Contamination affecting the insulators from Suppliers A and B were predominately dust generated from the inland location of the line as well as agriculture in some sections. No known pollution flashovers had been recorded for these assets during their circa 20 years of operation. Outages had occurred due to lightning, with ground flash densities in some localized storm asset corridors and regions in the range of 3 to 4 strikes/km2/yr. Recorded lightning outage rates per circuit used in the sensitivity study are summarized in Table 3.

Table 4 summarizes the PIPA generated times to degradation onset and respective degradation modes, by supplier, along with the relative probability of encountering these conditions. The desktop study suggested an additional 5-year window may exist before onset of degradation for Catalogue Item 1 when the unit is operating at lower voltage stresses from 275 kV and in dry inland environments. It also suggested that potentially more degradation modes could become apparent during inspection of Catalogue Item 2 from Supplier B.
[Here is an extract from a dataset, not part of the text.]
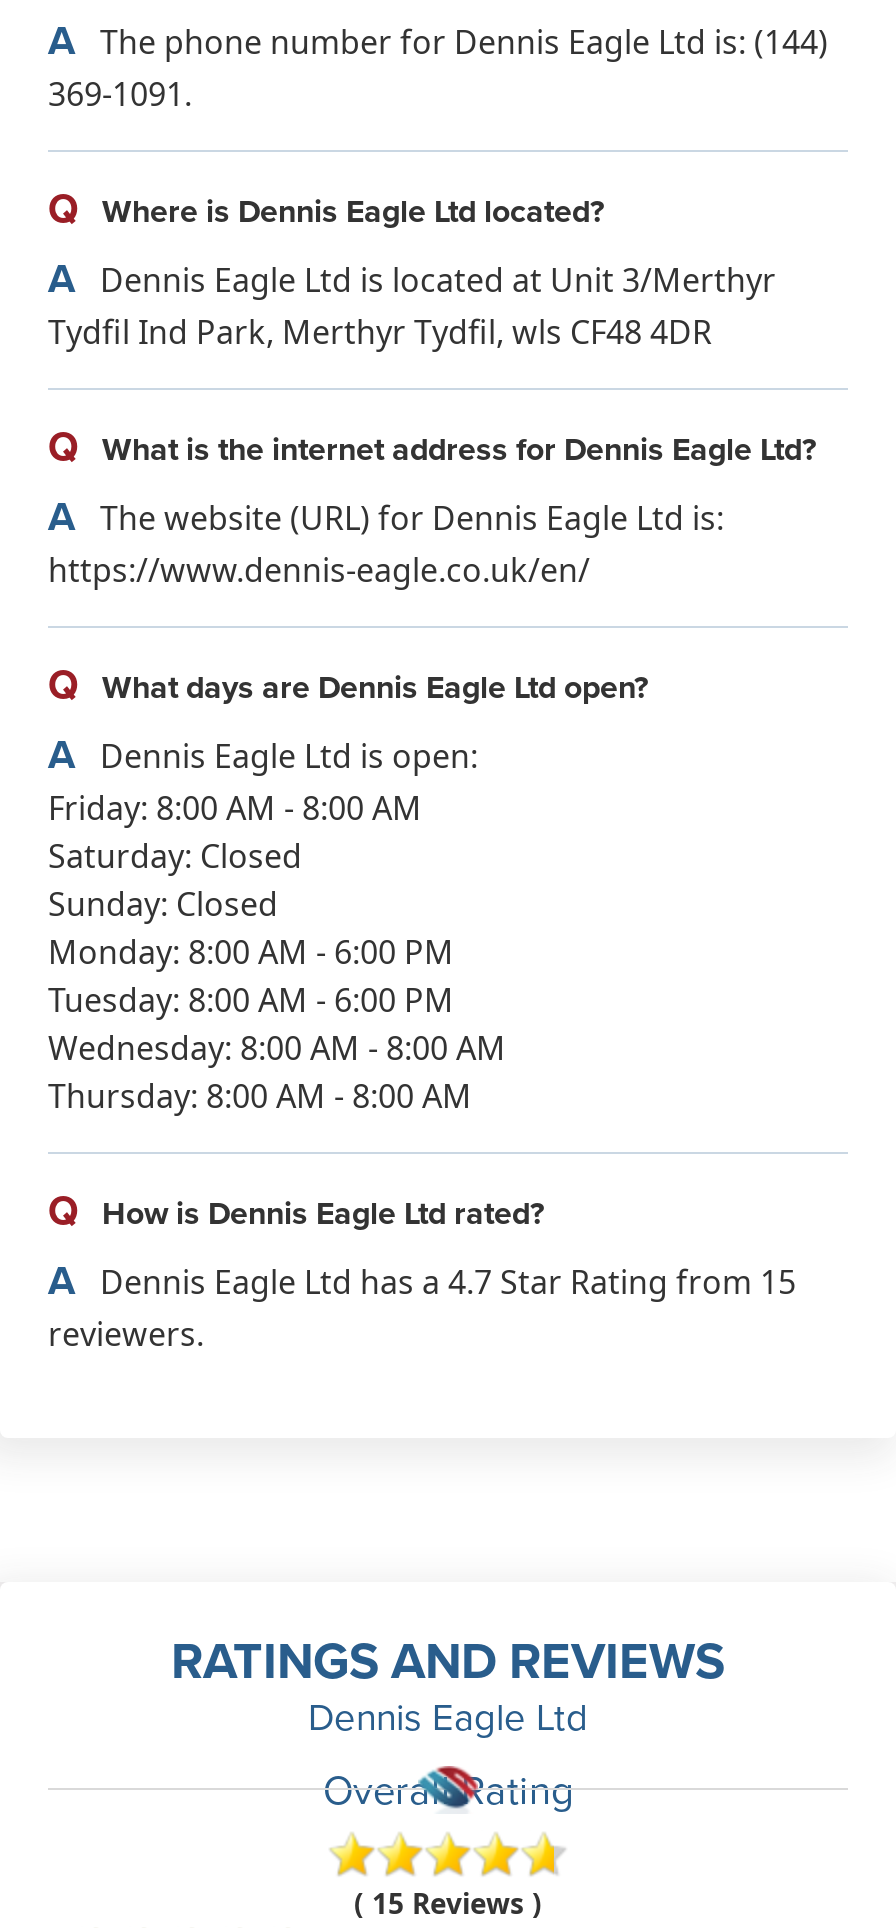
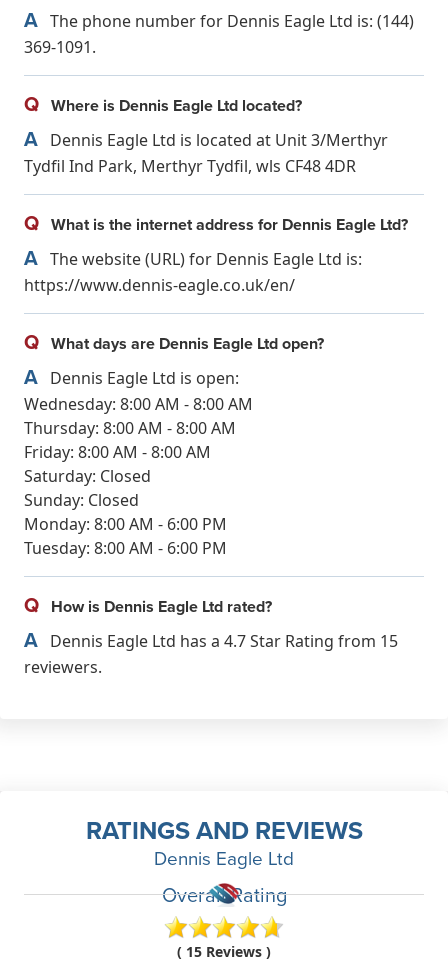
moved down: Friday: 8:00 AM - 8:00 AM | Saturday: Closed | Sunday: Closed | Monday: 8:00 AM - 6:00 PM | Tuesday: 8:00 AM - 6:00 PM

moved up: Wednesday: 8:00 AM - 8:00 AM | Thursday: 8:00 AM - 8:00 AM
Table 1: Design Details & Relative Populations for Insulators in Case Study

Sampling & EHV Laboratory Testing

Visual inspections were undertaken on samples recovered from the field to assess condition, with special focus on the triple seal and also on sheds located in the high E-field zone. Hydrophobicity tests were also conducted. Visual condition and hydrophobicity class comparisons were then made to sample photos available from the EPRI ageing chamber reporting tool. Degradation noted on these recovered samples as well as from photos taken during the latest climbing patrols of random structures were reviewed for signs of onset of advanced degradation. Anticipated degradation conditions of note, on a supplier basis, are highlighted in the Projected Condition(s) column of Table 3.
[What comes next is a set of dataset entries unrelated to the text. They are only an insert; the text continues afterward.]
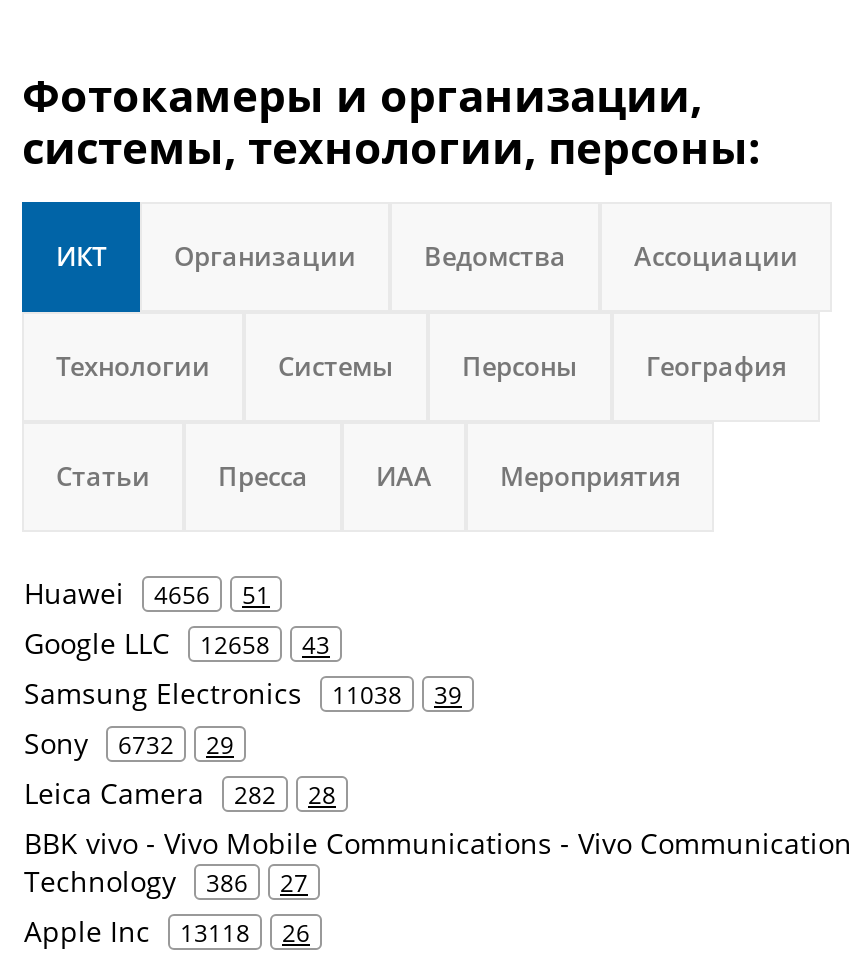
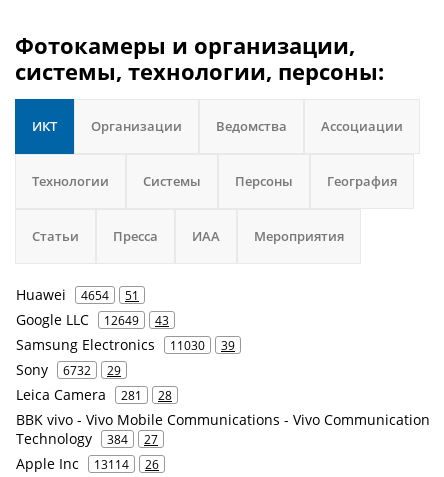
- Huawei 4656 51
+ Huawei 4654 51

- Google LLC 12658 43
+ Google LLC 12649 43

- Samsung Electronics 11038 39
+ Samsung Electronics 11030 39

- Leica Camera 282 28
+ Leica Camera 281 28

- Technology 386 27
+ Technology 384 27

- Apple Inc 13118 26
+ Apple Inc 13114 26
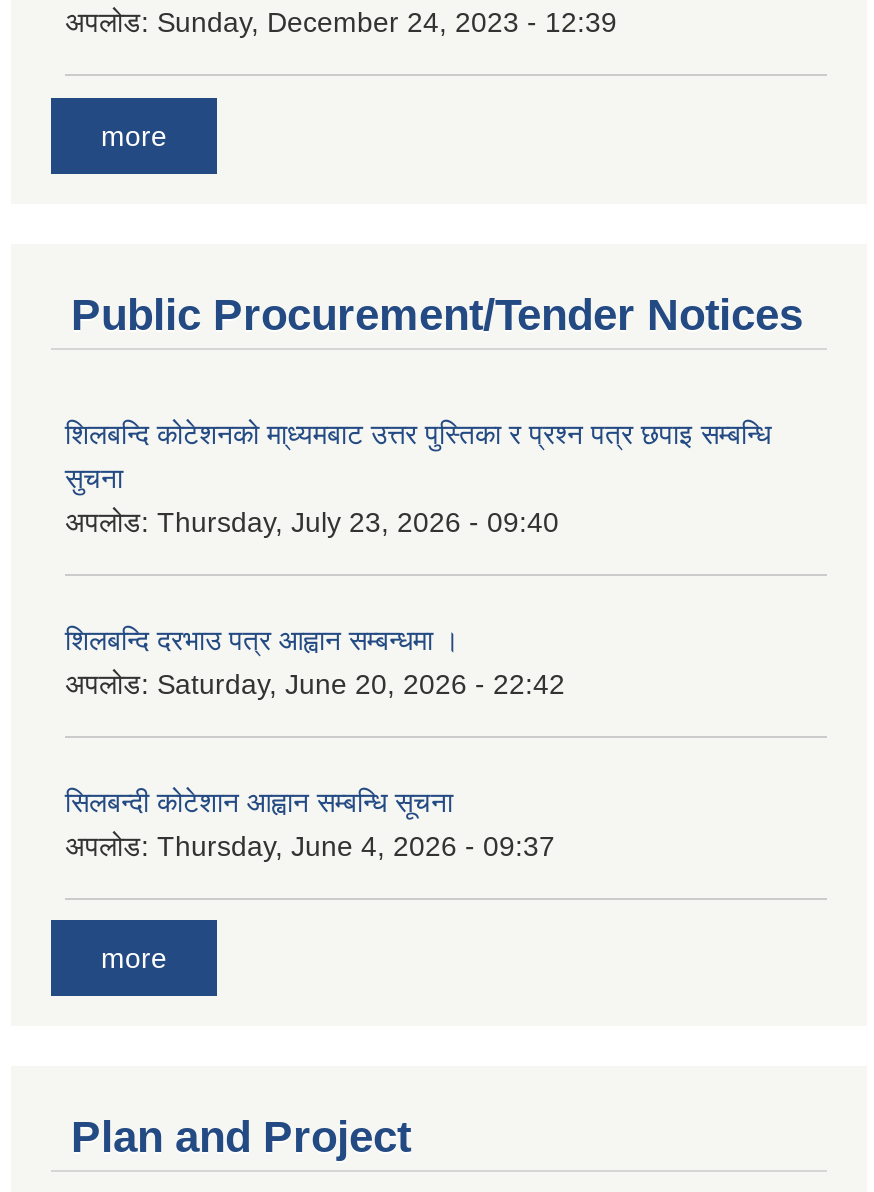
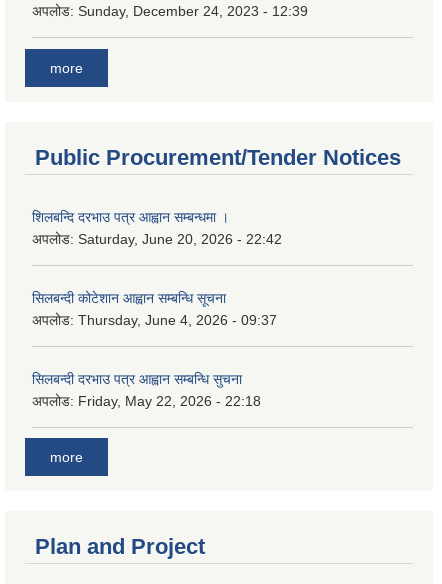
- शिलबन्दि कोटेशनको मा्ध्यमबाट उत्तर पुस्तिका र प्रश्न पत्र छपाइ सम्बन्धि
- सुचना
- अपलोड: Thursday, July 23, 2026 - 09:40

moved up: शिलबन्दि दरभाउ पत्र आह्वान सम्बन्धमा । | अपलोड: Saturday, June 20, 2026 - 22:42 | सिलबन्दी कोटेशान आह्वान सम्बन्धि सूचना | अपलोड: Thursday, June 4, 2026 - 09:37

+ सिलबन्दी दरभाउ पत्र आह्वान सम्बन्धि सुचना
+ अपलोड: Friday, May 22, 2026 - 22:18
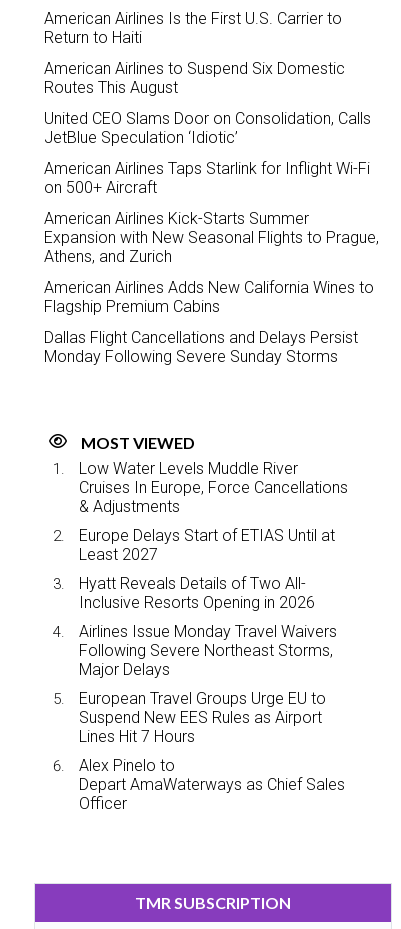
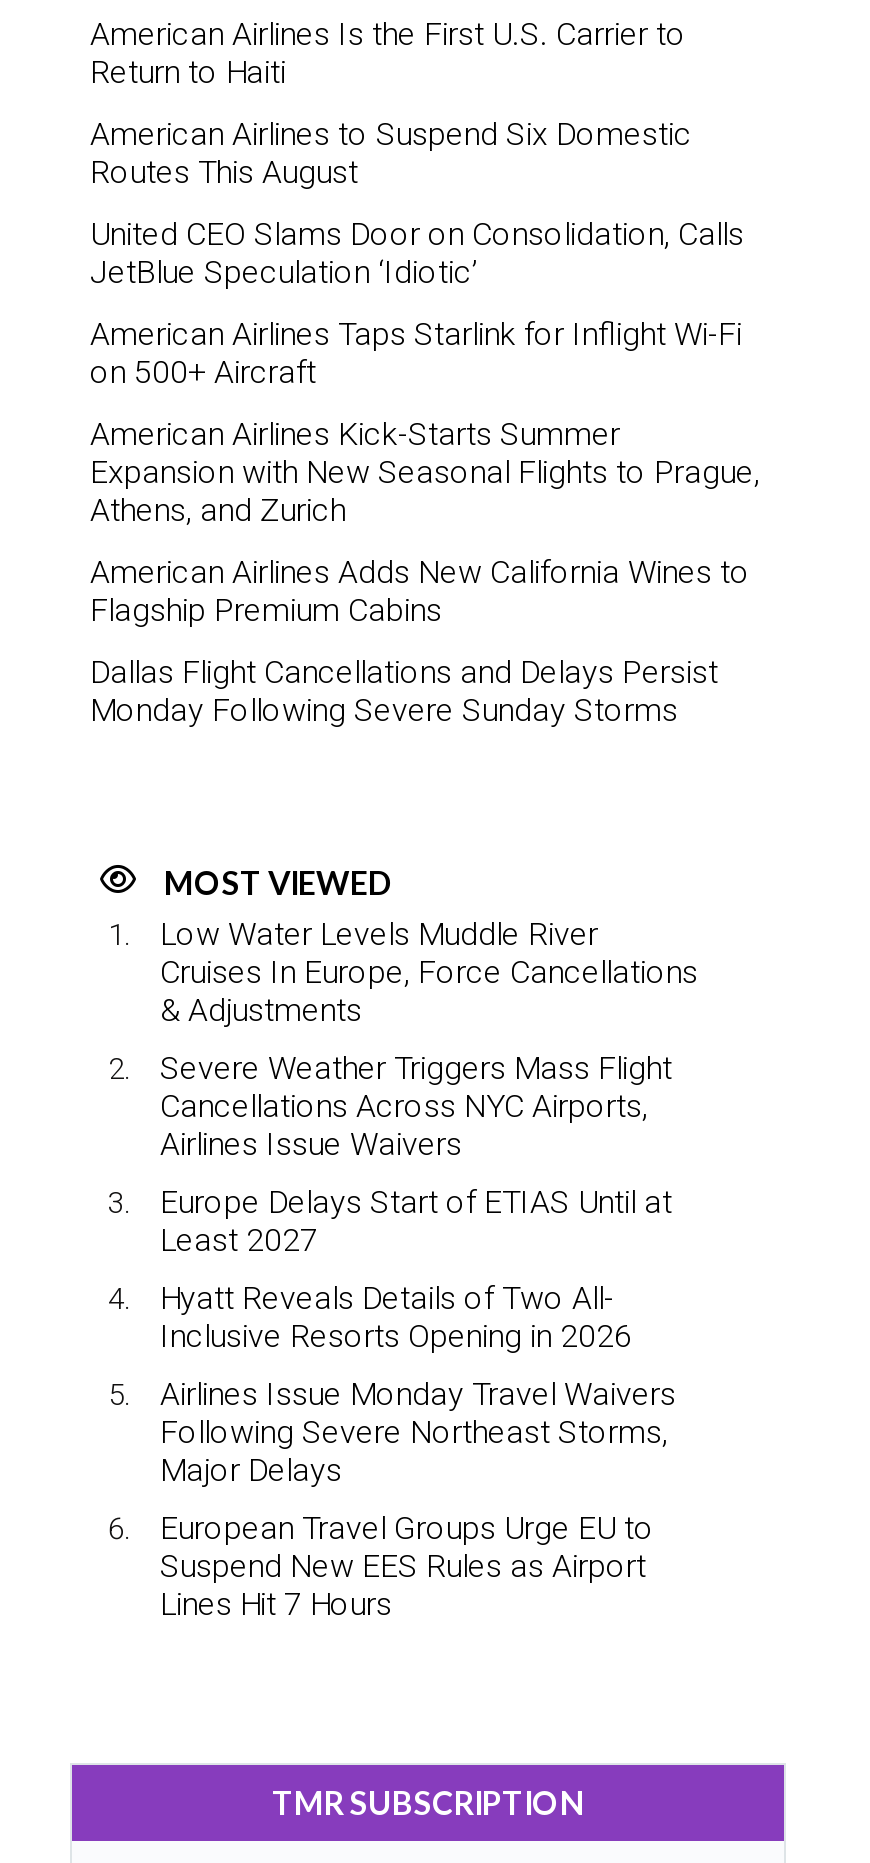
+ Severe Weather Triggers Mass Flight
+ Cancellations Across NYC Airports,
+ Airlines Issue Waivers

moved down: Europe Delays Start of ETIAS Until at | Least 2027 | Hyatt Reveals Details of Two All- | ... | Suspend New EES Rules as Airport | Lines Hit 7 Hours

- Alex Pinelo to
- Depart AmaWaterways as Chief Sales
- Officer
Degradation had not significantly exceeded conditions evident on artificially-aged units from the same supplier compared using EPRI’s ACRT tool. Performance of Catalogue Item 2 from Supplier B, based on all available inspection data, indicated that in-service condition of these units was better than degradation estimates based on desktop study tools. A sensitivity analysis of key wetting duration and electric field stress parameters would help calibrate actual performance versus revised assumptions for time to degradation.

Visual inspection of Item 1, recovered from 330 kV applications, indicated some weakening of the shed material, but no tearing or erosion was evident in-service. A corona scan from helicopter was also performed for Supplier A insulators, in both 275 and 330 kV service locations, for the population outlined in Table 2.
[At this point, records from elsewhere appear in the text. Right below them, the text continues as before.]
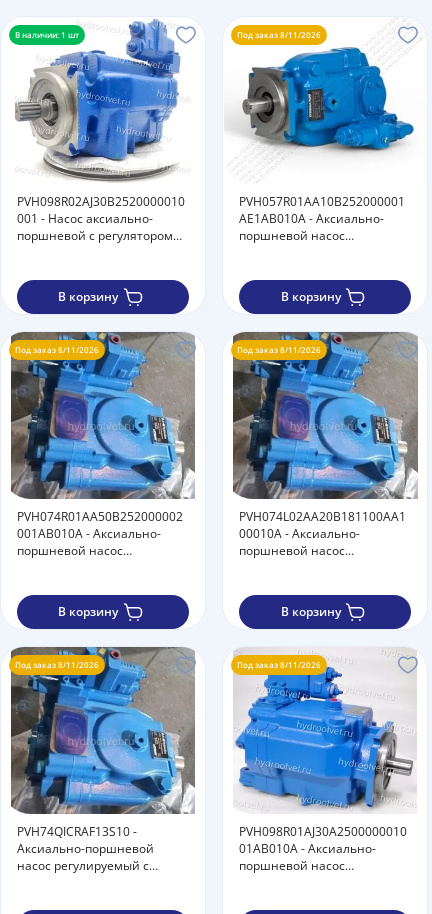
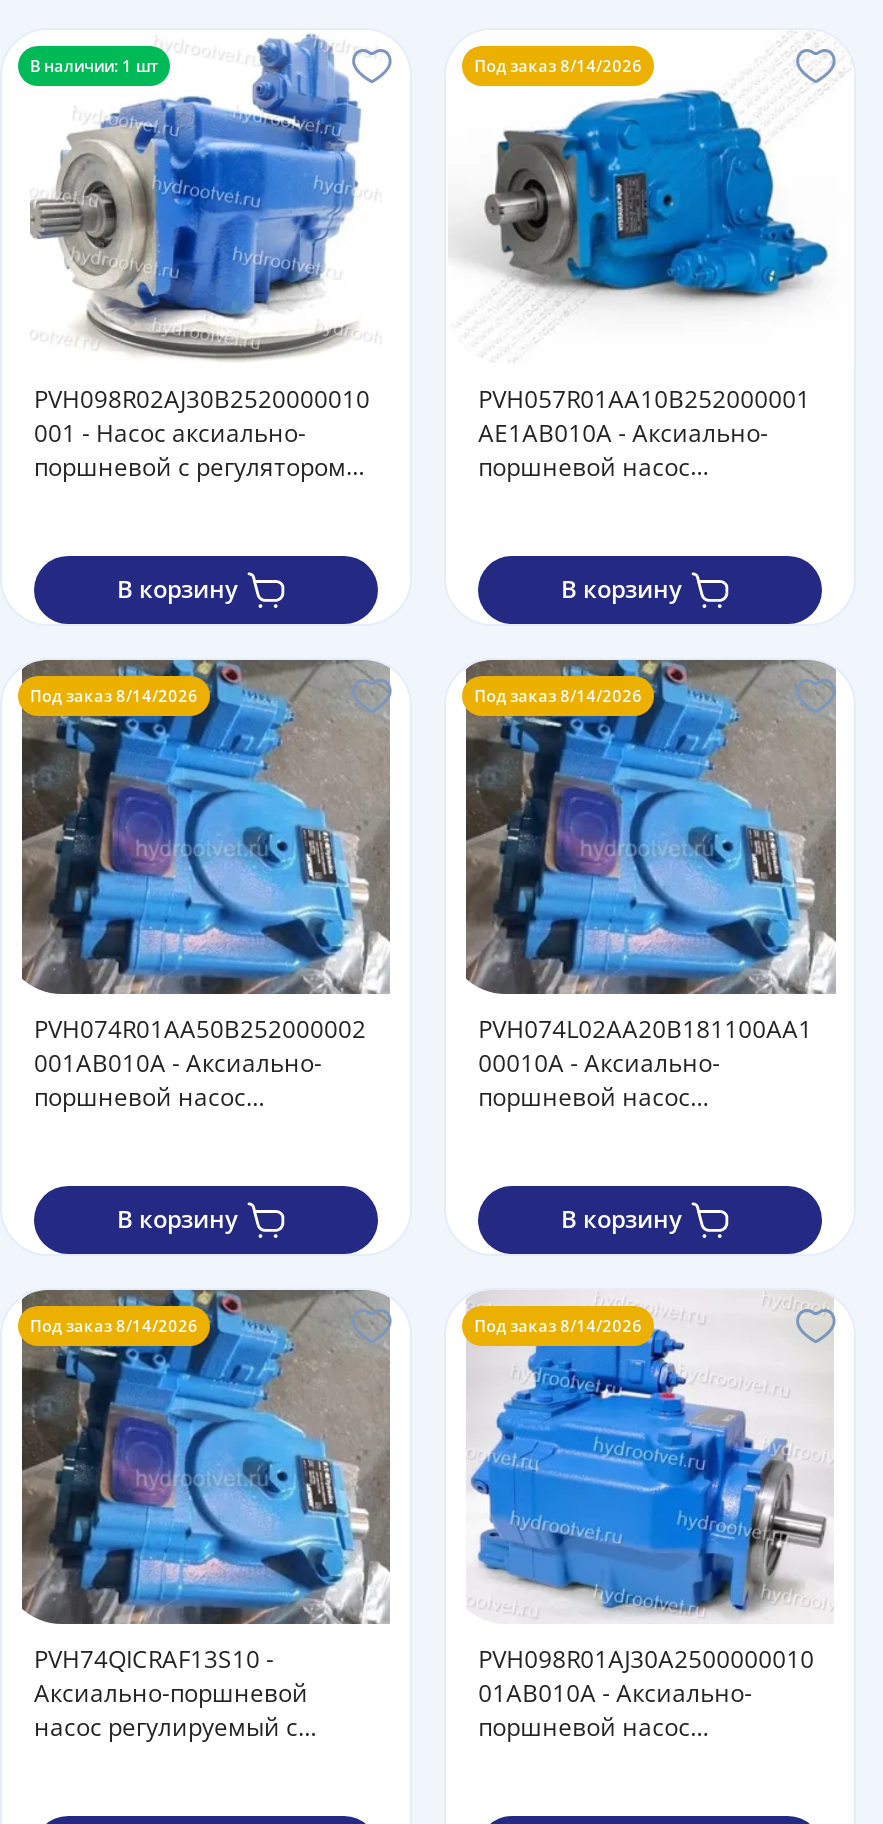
- Под заказ 8/11/2026
+ Под заказ 8/14/2026

- Под заказ 8/11/2026
+ Под заказ 8/14/2026

- Под заказ 8/11/2026
+ Под заказ 8/14/2026

- Под заказ 8/11/2026
+ Под заказ 8/14/2026

- Под заказ 8/11/2026
+ Под заказ 8/14/2026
EHV testing was also performed, as summarized in Table 2. No discernible pattern was noted for Catalogue Items 1 and 2 that would indicate that resistive leakage current worsened when comparing readings taken before and after impulse tests on the complete insulators. Moreover, no discernible pattern was noted when comparing leakage current data on new and old units of the same catalogue item.

In retrospect, the merits of conducting power frequency leakage tests are questionable and this might be due to the reasonably good integrity of the insulators recovered for the purpose of testing. Dry leakage current testing may prove more applicable to units that have undergone advanced deterioration but may be just as apparent as results from simple visual inspection. The merits of future EHV sampling tests using dry leakage current measurements was therefore planned to be reviewed and investigated further on a larger set of recovered insulators that showed more deteriorated condition and were no longer in-service due to age. Extending the power frequency test to include a wet test might also be considered to establish whether this would better quantity the effect of loss of hydrophobicity.

Table 2: Inspection & Test Regime for Sampling & Removal from Service

Steep front impulse testing did not identify or accelerate any degradation mode. This was noted both when testing complete units and testing pre-conditioned cut and boiled units. Still, these tests did provide valuable information on initial concerns for risk of internal voids and poor adherence of sheath to rod. Such failure modes were initially identified in the population assessment tools as applicable with finite probability for certain units of particular vintage and manufacturing/formulation parameters. Performing an e-field scan of the insulator before and after steep front impulse testing also provided a means to determine the extent of any internal deterioration from such testing, which proved of insufficient severity to cause flashover.


Table 3 summarizes typical time to failure estimates. These appear to provide lifetime estimates for some units in excess of 25 years in certain environments. But in reality, the fleet management approach adopted by Powerlink has aimed to balance financial impact, labour resources and focus on minimizing risk of not being able to perform timely replacement as needed. This usually has resulted in actual replacement scheduled earlier than this. Of course, should future replacement be possible without maintaining focus on this being conducted live, there would be scope to extend the replacement cycle past 25 years in the case of some insulator suppliers.

Fig. 1 highlights Powerlink’s existing approach to management and scheduling for live line replacement for Catalogue Items 1 and 2. This is presented in terms of the classifications for NCI wetting performance as well as corrosion region used to classify environment for cap & pin insulators and galvanized hardware supporting insulator strings. Corrosion regions in Queensland are classified from C1 (minimal) to C5 (extreme) risk. It should also be noted that ideal replacement intervals for insulators depends as well on replacement and refurbishment intervals for towers and components. In this regard, insulator replacement needs to align with scheduled intervals for replacing steelwork and other line hardware.

Fig. 1: Service life estimates adopted for Catalogue Items 1 and 2.
Fig. 1: Service life estimates adopted for Catalogue Items 1 and 2.
Table 3: Projected Priority & Replacement Window Expectations by Insulator Supplier & Location


Non-ceramic insulators (NCIs) have been successfully applied on the Powerlink Queensland transmission system. Powerlink has continued to purchase and install composite insulators but with reduced rollout frequency given more restricted deployment criteria. Most existing line assets equipped with large populations of NCIs are scheduled to be re-insulated with the latest generation of this same technology – but mainly where risk of bird chewing damage is seen as low and where the service environment maximizes life expectancy of these replacement units.

PPC Insulators

The key requirement of being able to undertake the majority of replacement work live presents a challenge when using a fleet management approach. Timing replacement must take account of projected insulator condition while also maintaining an acceptable risk profile for live line working as well as compliance associated with risk of dropped conductor. Moreover, finite human resources to undertake replacement work limit the total number of strings that can realistically be changed in any year. The ‘step change’ in NCI penetration into the Powerlink network that peaked in the early 2000s has resulted in large numbers of NCIs together now approaching theoretical projected end-of-life.

Population assessment approaches and tools have aided Powerlink to develop a priority and solid engineering basis for planning and undertaking NCI replacement programs. To support the fleet management approach, desktop models, health indices, end of life assessment and replacement prioritization are all being performed using population assessment tools developed by EPRI. Successful application of this approach was demonstrated with a case study for three sub-populations of NCIs installed on the transmission network and planned and prioritized for replacement.